[[ Data supplied open ]]

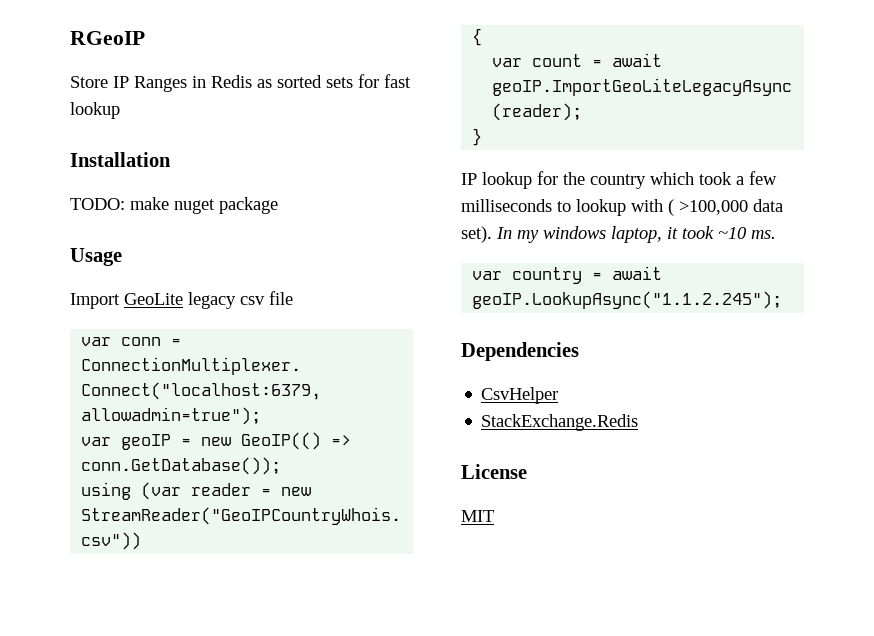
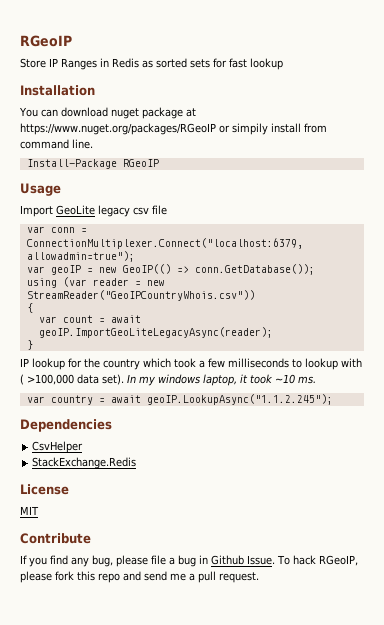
- TODO: make nuget package
+ You can download nuget package at https://www.nuget.org/packages/RGeoIP or simpily install from command line.
+ Install-Package RGeoIP
+ Contribute
+ If you find any bug, please file a bug in Github Issue. To hack RGeoIP, please fork this repo and send me a pull request.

[[ Data supplied closed ]]

** What you will do **
Which lines above hold the string "nuget"? Please copy all of them.

** Answer below **
- TODO: make nuget package
+ You can download nuget package at https://www.nuget.org/packages/RGeoIP or simpily install from command line.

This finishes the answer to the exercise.